§ **TASK REQUIREMENTS**: The records below must be transcribed exactly. Do not include the pictures.

[Content revision data]
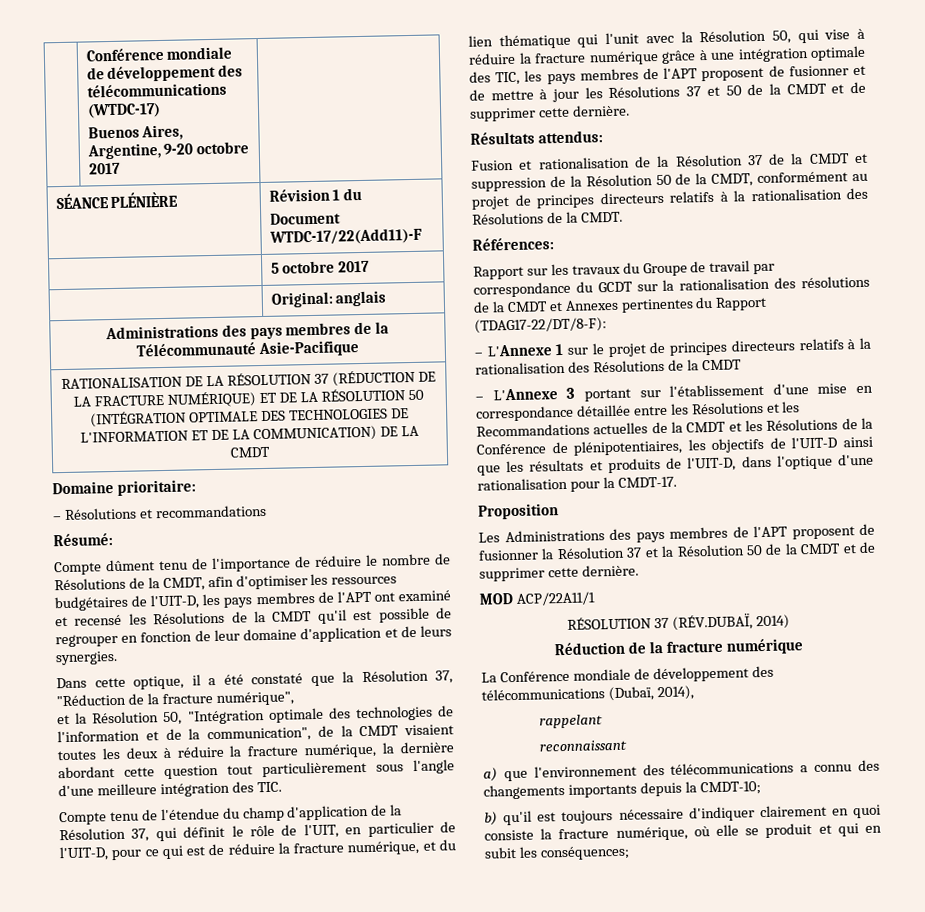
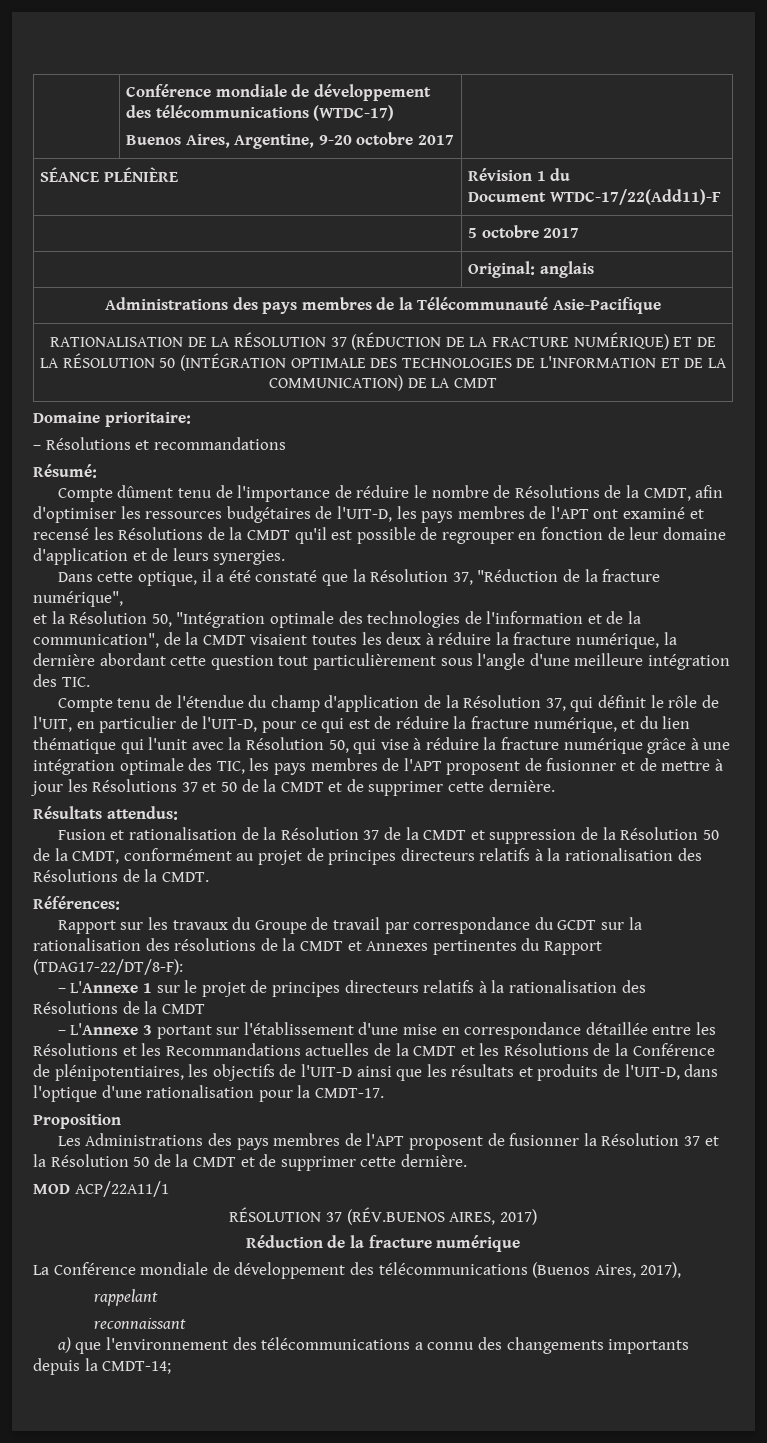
- RÉSOLUTION 37 (RÉV.DUBAÏ, 2014)
+ RÉSOLUTION 37 (RÉV.BUENOS AIRES, 2017)
- La Conférence mondiale de développement des télécommunications (Dubaï, 2014),
+ La Conférence mondiale de développement des télécommunications (Buenos Aires, 2017),
- a) que l'environnement des télécommunications a connu des changements importants depuis la CMDT-10;
- b) qu'il est toujours nécessaire d'indiquer clairement en quoi consiste la fracture numérique, où elle se produit et qui en subit les conséquences;
+ a) que l'environnement des télécommunications a connu des changements importants depuis la CMDT-14;

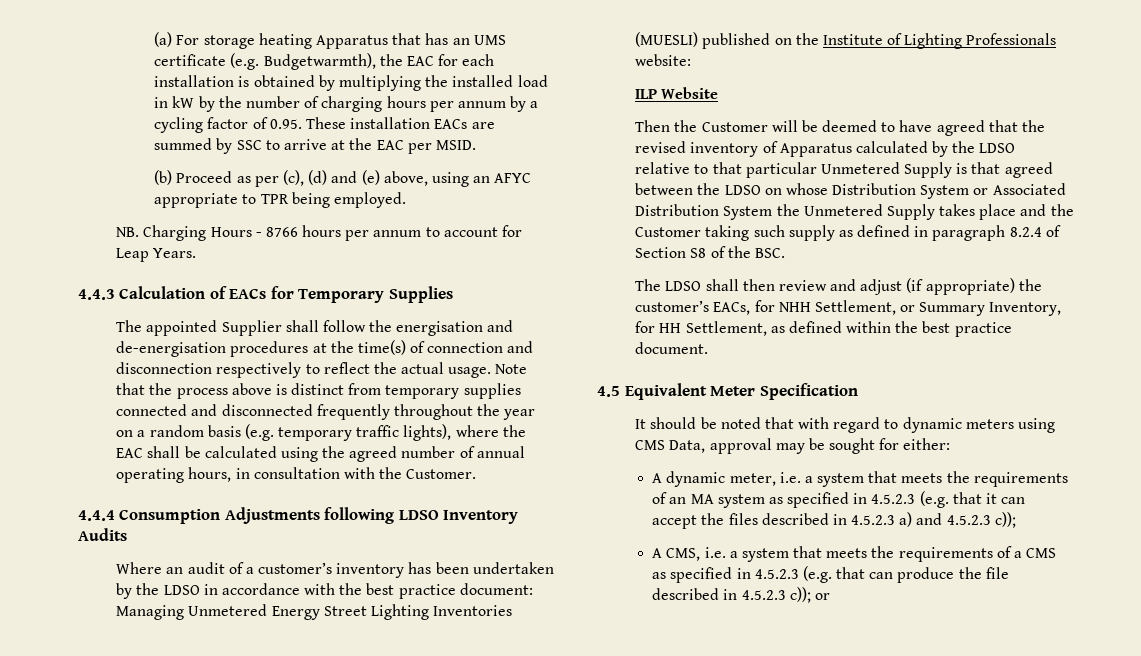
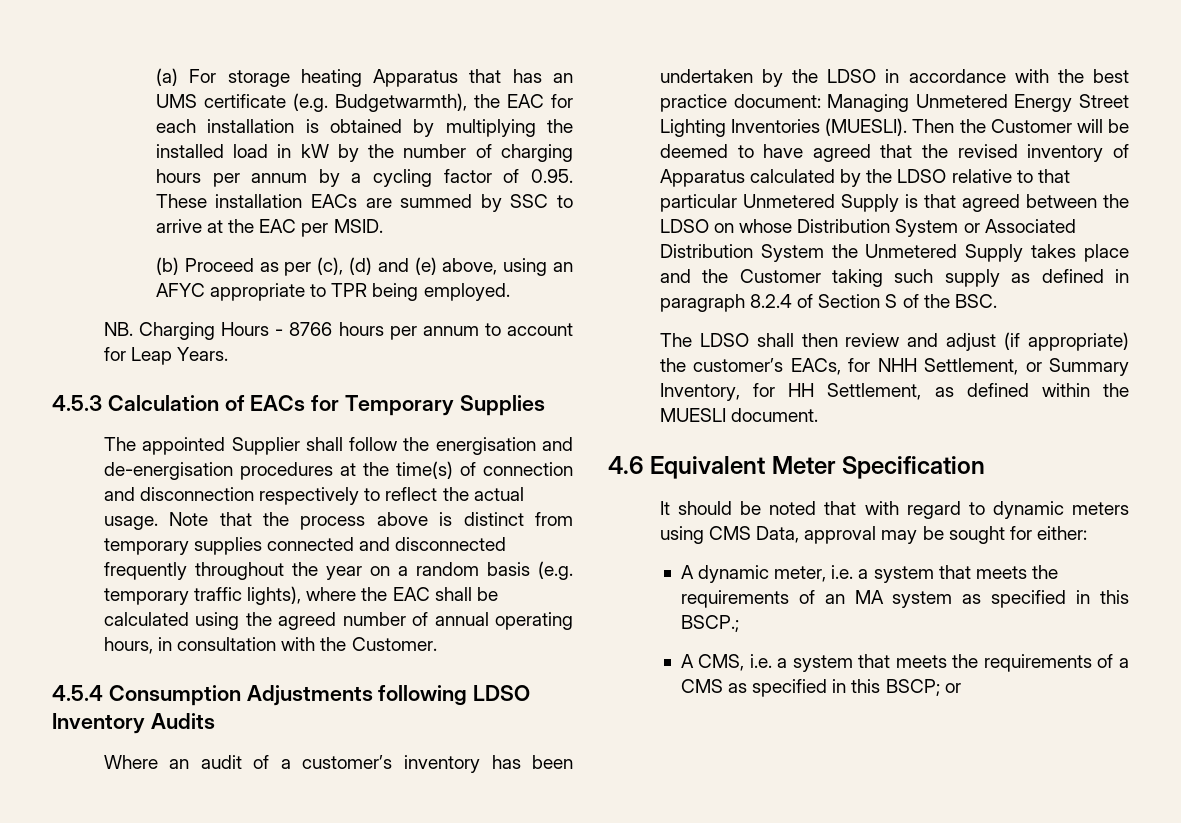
- 4.4.3 Calculation of EACs for Temporary Supplies
+ 4.5.3 Calculation of EACs for Temporary Supplies
- 4.4.4 Consumption Adjustments following LDSO Inventory Audits
+ 4.5.4 Consumption Adjustments following LDSO Inventory Audits
- Managing Unmetered Energy Street Lighting Inventories (MUESLI) published on the Institute of Lighting Professionals website:
- ILP Website
- Then the Customer will be deemed to have agreed that the revised inventory of Apparatus calculated by the LDSO relative to that particular Unmetered Supply is that agreed between the LDSO on whose Distribution System or Associated Distribution System the Unmetered Supply takes place and the Customer taking such supply as defined in paragraph 8.2.4 of Section S8 of the BSC.
+ Managing Unmetered Energy Street Lighting Inventories (MUESLI). Then the Customer will be deemed to have agreed that the revised inventory of Apparatus calculated by the LDSO relative to that particular Unmetered Supply is that agreed between the LDSO on whose Distribution System or Associated Distribution System the Unmetered Supply takes place and the Customer taking such supply as defined in paragraph 8.2.4 of Section S of the BSC.
- The LDSO shall then review and adjust (if appropriate) the customer’s EACs, for NHH Settlement, or Summary Inventory, for HH Settlement, as defined within the best practice document.
+ The LDSO shall then review and adjust (if appropriate) the customer’s EACs, for NHH Settlement, or Summary Inventory, for HH Settlement, as defined within the MUESLI document.
- 4.5 Equivalent Meter Specification
+ 4.6 Equivalent Meter Specification
- A dynamic meter, i.e. a system that meets the requirements of an MA system as specified in 4.5.2.3 (e.g. that it can accept the files described in 4.5.2.3 a) and 4.5.2.3 c));
+ A dynamic meter, i.e. a system that meets the requirements of an MA system as specified in this BSCP.;
- A CMS, i.e. a system that meets the requirements of a CMS as specified in 4.5.2.3 (e.g. that can produce the file described in 4.5.2.3 c)); or
+ A CMS, i.e. a system that meets the requirements of a CMS as specified in this BSCP; or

§ **TASK ANSWER**:
- RÉSOLUTION 37 (RÉV.DUBAÏ, 2014)
+ RÉSOLUTION 37 (RÉV.BUENOS AIRES, 2017)
- La Conférence mondiale de développement des télécommunications (Dubaï, 2014),
+ La Conférence mondiale de développement des télécommunications (Buenos Aires, 2017),
- a) que l'environnement des télécommunications a connu des changements importants depuis la CMDT-10;
- b) qu'il est toujours nécessaire d'indiquer clairement en quoi consiste la fracture numérique, où elle se produit et qui en subit les conséquences;
+ a) que l'environnement des télécommunications a connu des changements importants depuis la CMDT-14;

- 4.4.3 Calculation of EACs for Temporary Supplies
+ 4.5.3 Calculation of EACs for Temporary Supplies
- 4.4.4 Consumption Adjustments following LDSO Inventory Audits
+ 4.5.4 Consumption Adjustments following LDSO Inventory Audits
- Managing Unmetered Energy Street Lighting Inventories (MUESLI) published on the Institute of Lighting Professionals website:
- ILP Website
- Then the Customer will be deemed to have agreed that the revised inventory of Apparatus calculated by the LDSO relative to that particular Unmetered Supply is that agreed between the LDSO on whose Distribution System or Associated Distribution System the Unmetered Supply takes place and the Customer taking such supply as defined in paragraph 8.2.4 of Section S8 of the BSC.
+ Managing Unmetered Energy Street Lighting Inventories (MUESLI). Then the Customer will be deemed to have agreed that the revised inventory of Apparatus calculated by the LDSO relative to that particular Unmetered Supply is that agreed between the LDSO on whose Distribution System or Associated Distribution System the Unmetered Supply takes place and the Customer taking such supply as defined in paragraph 8.2.4 of Section S of the BSC.
- The LDSO shall then review and adjust (if appropriate) the customer’s EACs, for NHH Settlement, or Summary Inventory, for HH Settlement, as defined within the best practice document.
+ The LDSO shall then review and adjust (if appropriate) the customer’s EACs, for NHH Settlement, or Summary Inventory, for HH Settlement, as defined within the MUESLI document.
- 4.5 Equivalent Meter Specification
+ 4.6 Equivalent Meter Specification
- A dynamic meter, i.e. a system that meets the requirements of an MA system as specified in 4.5.2.3 (e.g. that it can accept the files described in 4.5.2.3 a) and 4.5.2.3 c));
+ A dynamic meter, i.e. a system that meets the requirements of an MA system as specified in this BSCP.;
- A CMS, i.e. a system that meets the requirements of a CMS as specified in 4.5.2.3 (e.g. that can produce the file described in 4.5.2.3 c)); or
+ A CMS, i.e. a system that meets the requirements of a CMS as specified in this BSCP; or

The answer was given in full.